Schwarz. Dies steht nicht für Düsternis, sondern für einen Teil des Lebens im Wechselspiel mit Weiß.
Die Zuwendung zur Wichtigkeit der Objektoberfläche (Raku, Ton, Metalle) verstehe ich ebenso als Ausdruck subjektiven Körpergefühls. Bei meinen Objekten ermöglicht die Oberfläche, die gerissen, geschunden, gewellt ist, zwei Möglichkeiten der Interpretation: zum einen jene Hülle zu sein, die die tiefer liegenden Schichten abdeckt oder zum anderen die Schutzschicht zu sein, die von einer inneren Kraft getrieben, aufbricht, um Verborgenes freizulegen. Das Aufdecken, Enthüllen, Abdecken und Verbergen sind die Mechanismen, mit denen der Mensch seit je her seine individuelle Selbstfindung vornimmt. Ich bevorzuge den Vergleich der Objektoberfläche mit einer Haut, da die Haut sowohl das Organ einer vielschichtigen Wahrnehmung ist, als auch die Hülle, an der Lebensspuren sichtbar und ablesbar werden.
Auf die Größe und Beschaffenheit der Craquelé kann ich in gewissem Umfang Einfluss nehmen. Das Verfahren lässt sich einge-schränkt steuern. Das erfordert Erfahrung, Gefühl für das Verhalten der Werkstoffe und handwerkliches Geschick. In meinen Arbeiten ist mir das gezielte Einsetzen der Risse für planvolle Kontraste und Akzente wichtig. Mit der gezielten Konzentration oder Auflösung des Craqueles schaffe ich, gemäß dem Objektthema, Zonen der Ruhe oder Aufregung. Durch diesen gesteuerten Zufall ist jedes Objekt ein unverwechselbares Einzelstück.
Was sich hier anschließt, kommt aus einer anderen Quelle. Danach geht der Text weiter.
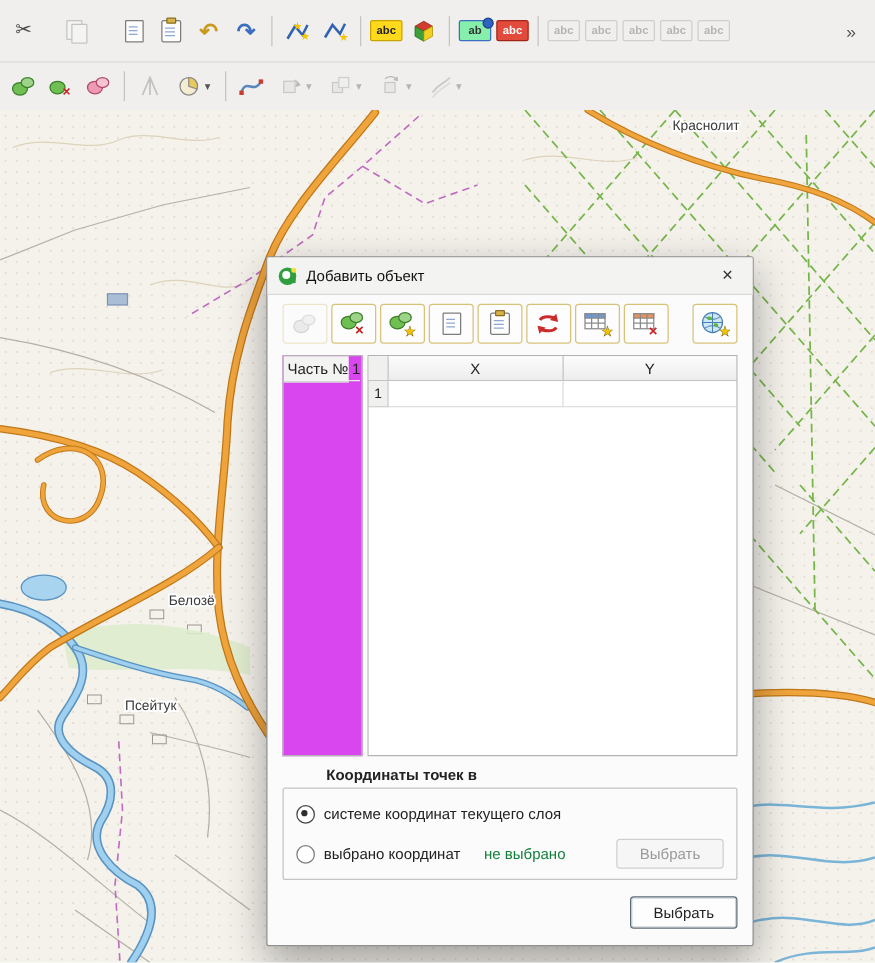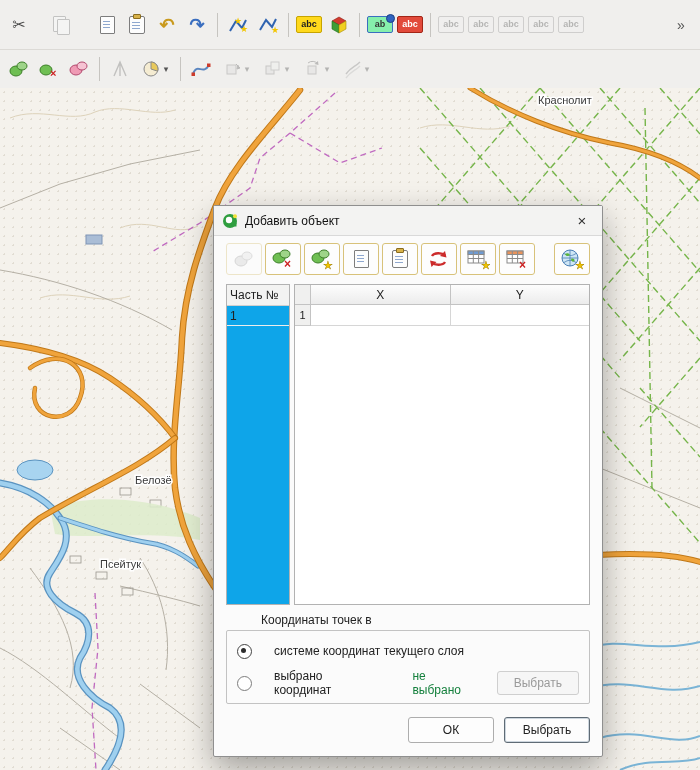--- a/index.html
+++ b/index.html
@@ -59,7 +59,7 @@
   .dbtn.globe{margin-left:auto;margin-right:2px;}
 
   .dmain{display:flex;gap:4px;padding:4px 12px 0 12px;flex:1;min-height:0;}
-  .part-panel{width:62px;border:1px solid #b2b2b2;background:#0ea5e9;display:flex;flex-direction:column;flex:0 0 auto;}
+  .part-panel{width:62px;border:1px solid #b2b2b2;background:#d946ef;display:flex;flex-direction:row;flex:0 0 auto;}
   .part-header{height:20px;background:#f3f3f2;border-bottom:1px solid #cfcfcf;display:flex;align-items:center;padding-left:3px;font-size:12px;flex:0 0 auto;}
   .part-row{height:19px;display:flex;align-items:center;padding-left:3px;border-bottom:1px solid #ececec;font-size:12px;}
 

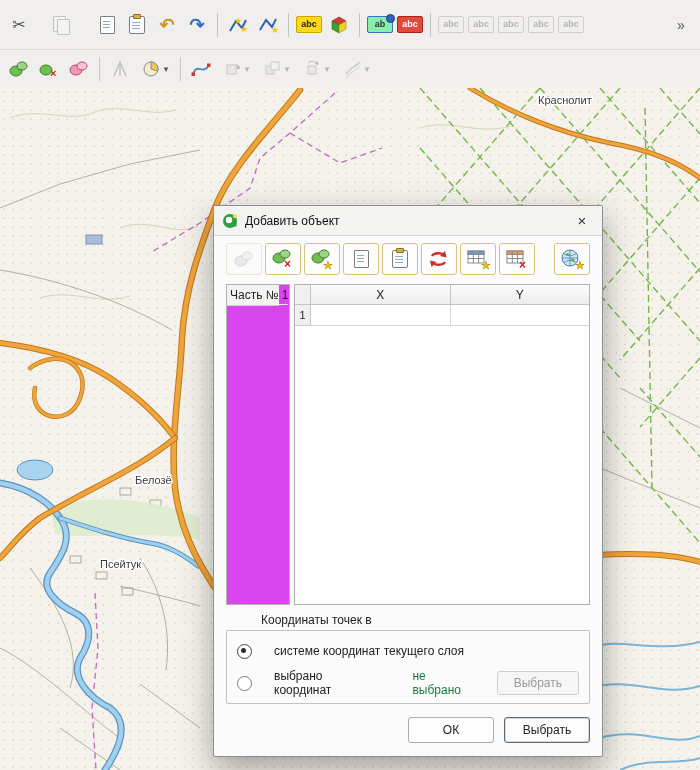--- a/index.html
+++ b/index.html
@@ -75,7 +75,7 @@
   .ct-cell:last-child{border-right:none;}
   .ct-body{flex:1;background:#fff;}
 
-  .group-label{font-weight:normal;font-size:12px;margin:8px 12px 3px 13px;flex:0 0 auto;padding-left:34px;}
+  .group-label{font-weight:bold;font-size:12px;margin:8px 12px 3px 13px;flex:0 0 auto;padding-left:34px;}
   .groupbox{margin:0 12px;border:1px solid #c3c3c3;border-radius:2px;padding:9px 10px;display:flex;flex-direction:column;gap:10px;flex:0 0 auto;}
   .radio-row{display:flex;align-items:center;gap:22px;height:22px;font-size:12px;}
   .radio{width:13px;height:13px;border:1px solid #7d7d7d;border-radius:50%;background:#fff;position:relative;flex:0 0 auto;}

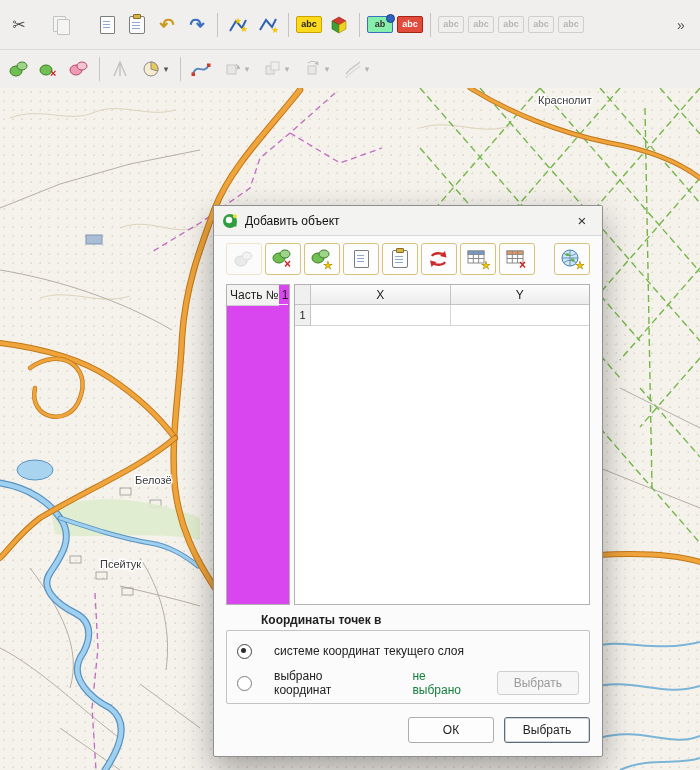--- a/index.html
+++ b/index.html
@@ -77,7 +77,7 @@
 
   .group-label{font-weight:bold;font-size:12px;margin:8px 12px 3px 13px;flex:0 0 auto;padding-left:34px;}
   .groupbox{margin:0 12px;border:1px solid #c3c3c3;border-radius:2px;padding:9px 10px;display:flex;flex-direction:column;gap:10px;flex:0 0 auto;}
-  .radio-row{display:flex;align-items:center;gap:22px;height:22px;font-size:12px;}
+  .radio-row{display:flex;align-items:center;gap:7px;height:22px;font-size:12px;}
   .radio{width:13px;height:13px;border:1px solid #7d7d7d;border-radius:50%;background:#fff;position:relative;flex:0 0 auto;}
   .radio.checked{border-color:#444;}
   .radio.checked::after{content:"";position:absolute;left:3px;top:3px;width:5px;height:5px;border-radius:50%;background:#2d2d2d;}

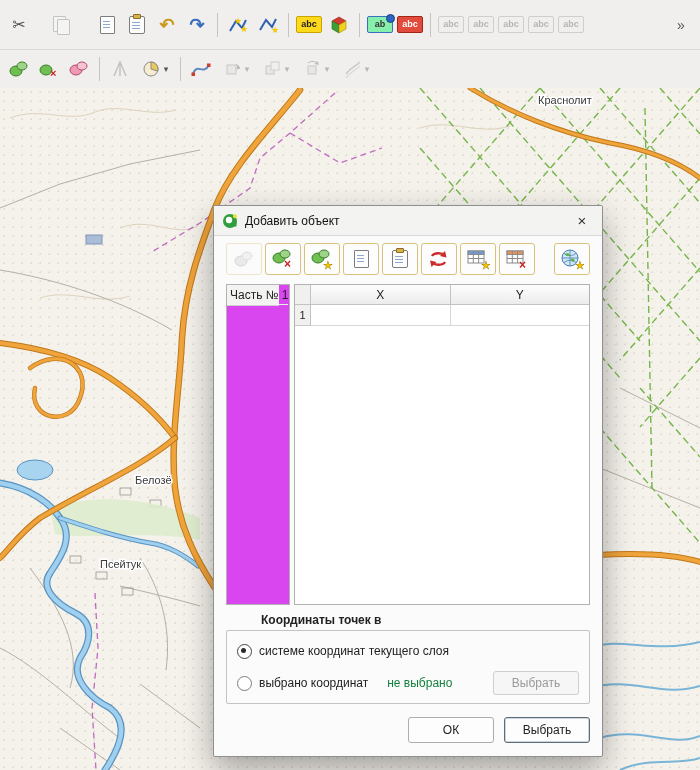--- a/index.html
+++ b/index.html
@@ -451,7 +451,6 @@
   </div>
 
   <div class="btn-row">
-    <span class="btn">ОК</span>
     <span class="btn default">Выбрать</span>
   </div>
 </div>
Dem Volumen und der Größe der Objekte sind material- und verfahrenstechnisch bedingt Grenzen gesetzt, die mich experimentell herausfordern. Meine Arbeiten überzeugen durch Kraft, Größe, Klarheit und zugleich Eleganz und Verletzlichkeit; mein Thema: der Dialog Mann/Frau. Geben und nehmen, eines nichts ohne das andere; Symbiosen in Farbe, Form und Materialien.
Der langsame Entstehungsprozess schafft Zeit, intuitive Ideen und Empfindungen in das Objekt ergänzend einfließen zu lassen. Die Objekte mit ihrer starken Anziehungskraft, die sprichwörtlich durchs Feuer gingen, sollen auf den Betrachter wirken. Zudem ist das – durchaus gewünschte – Berühren der Objekte mit ihrer granitähnlichen Oberfläche, den Metallarbeiten und dem groben Ton ist eine sinnliche Erfahrung. Die Kraft- und Stärkeempfindung der Kunst kann nicht diktiert, nur aufgenommen oder empfunden werden. Das beherrschende Element ist die Assoziation, das Verschmelzen der Objektaussage mit den bereits erlebten oder den gedachten Phantasien des Betrachtenden.
Glück ist, in schöpferischer Arbeit sich verströmen, im Einklang mit der inneren Veranlagung leben.